What’s next for R&D in health for Africa?

Editor's Note:

Below is a viewpoint from the Foresight Africa 2022 report, which explores top priorities for the region in the coming year. Read the full chapter on public health.

Foresight Africa 2022Africa is endowed with very rich biodiversity, among which include pathogens causing many of the infectious diseases afflicting the continent. Sadly, Africa has failed to use this as an opportunity to develop solutions (e.g., diagnostics, therapeutics, and vaccines) that could benefit the world. Although Africa presently produces less than 2 percent of the global research output, scientists on the continent have always demonstrated their capability to take charge when the opportunity calls and the resources abound. For instance, at the beginning of the COVID-19 pandemic, the African Center of Excellence for Genomics of Infectious Disease (ACEGID) at Redeemer’s University in Ede, Nigeria, generated the first sequence of the SARS-CoV-2 on the continent at an unprecedented speed of 72 hours from sample receipt.

This success catalyzed the surge of genomic sequencing by scientists on the continent, whose data were effectively used to guide the public health response to the COVID-19 pandemic in Africa. Translational applications of these genomic sequences in Africa include the use of the gene editing technology to quickly develop a SARS-CoV-2 rapid diagnostic test (SHINE) as well as the development of COVID-19 DNA-based vaccine (DIOSYNVAX) at ACEGID in collaboration with the Broad Institute and University of Cambridge.

Africa must realize that the future of the continent’s economic growth and development is inextricably linked to R&D.
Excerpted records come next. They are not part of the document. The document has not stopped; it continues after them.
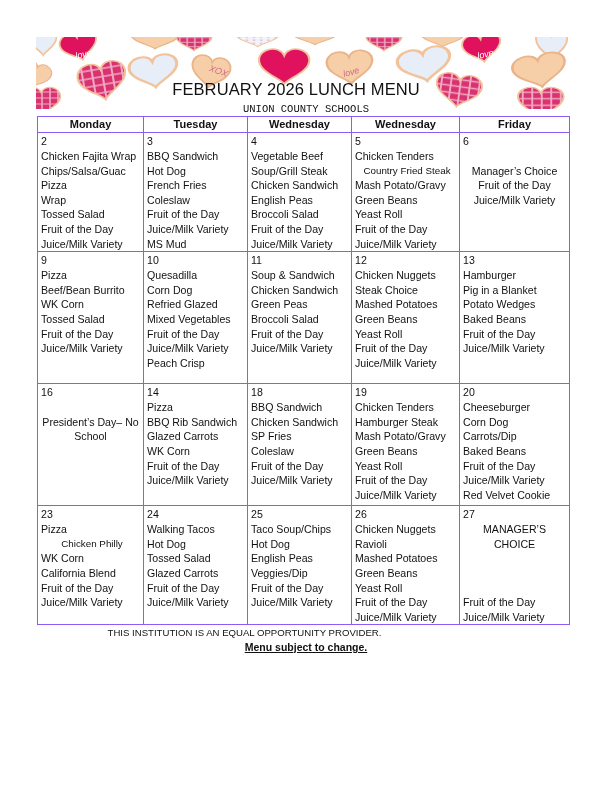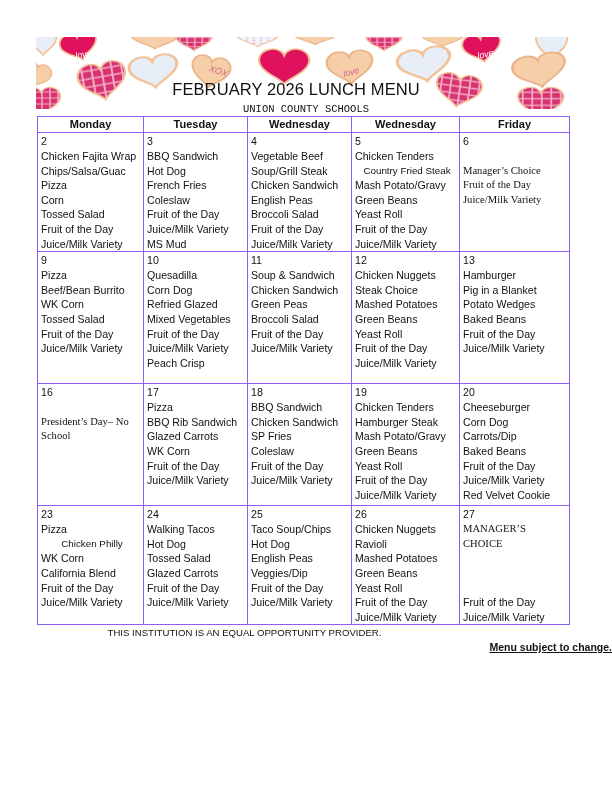"Manager’s Choice" .centered { font-family: Liberation Serif, serif -> none; text-align: left -> center }
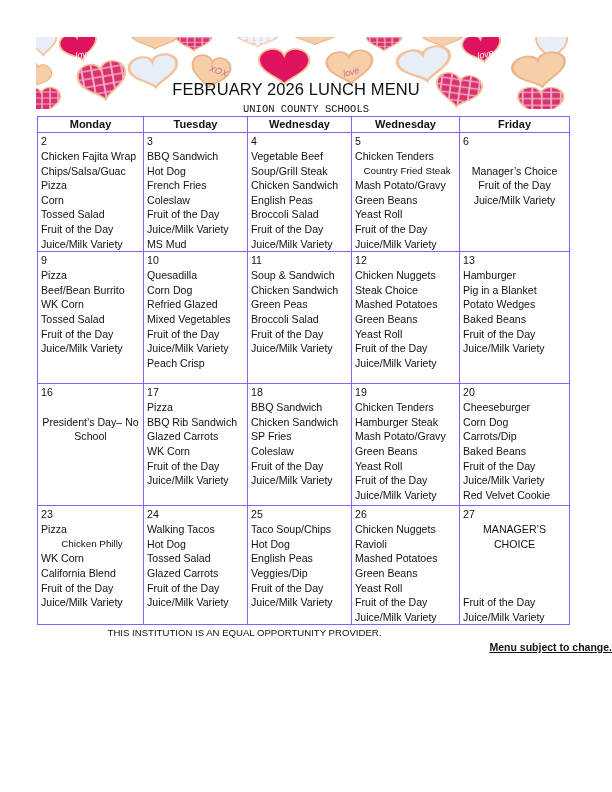"Corn" span.item { text: Corn -> Wrap }
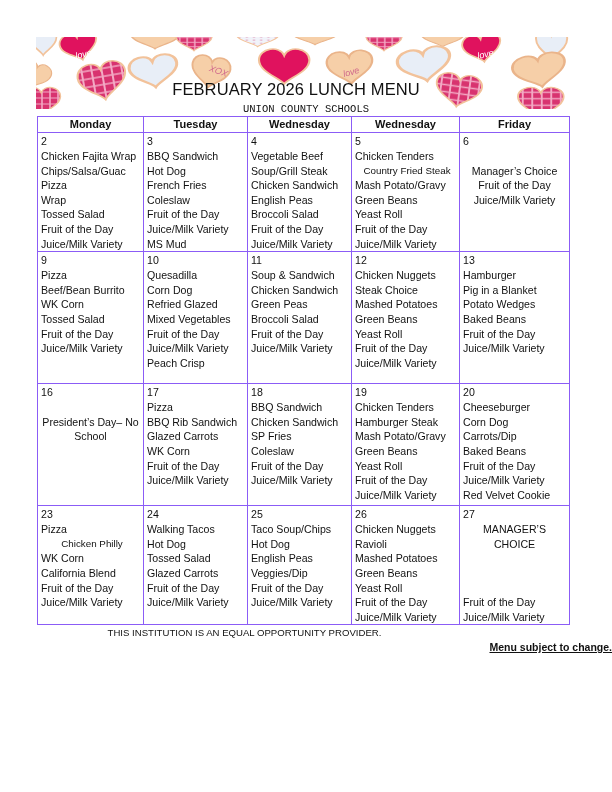"17" span.daynum { text: 17 -> 14 }
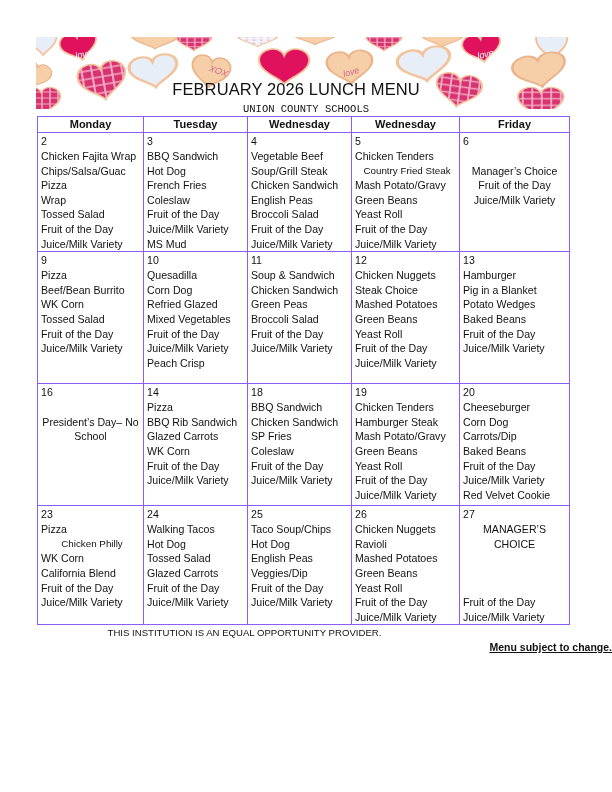"Menu subject to change." .footer2 { text-align: right -> center }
It is clear from the above examples that, in less than a decade, Africa has harnessed and localized genomic technology. However, its effective use and translational applications on the continent is limited and may not move beyond the current level of development. Many obstacles prevent the forward movement of the genomic capability demonstrated by African scientists including: 1) lack of political will; 2) lack of sustainable funding for research and development (R&D) by governments, regional funders, developmental organizations, or African private sector and philanthropists; 3) lack of local infrastructure to support R&D; 4) lack of local investment in the development and emergence of the biotechnology sector; and 5) lack of well-trained and skilled human resources. In addition, the political and academic ecosystems in Africa are not leveraging the rich and diverse resources available through its diaspora.

Africa must realize that the future of the continent’s economic growth and development is inextricably linked to R&D. The continent needs to take advantage of the weaknesses exposed by the COVID-19 pandemic to develop a well-articulated plan to accelerate translational R&D with a focus on diagnostics, therapeutics, and vaccines for infectious and noncommunicable diseases. The plan should be backed by national governments through pan-African political, health, and financial organizations with the help of the private sector. It will require leveraging the existing excellent genomic hubs in Africa, as well as the richness and the diversity of the African diaspora. More importantly, it will require long-term and sustainable investments in infrastructure development and human capacity-building.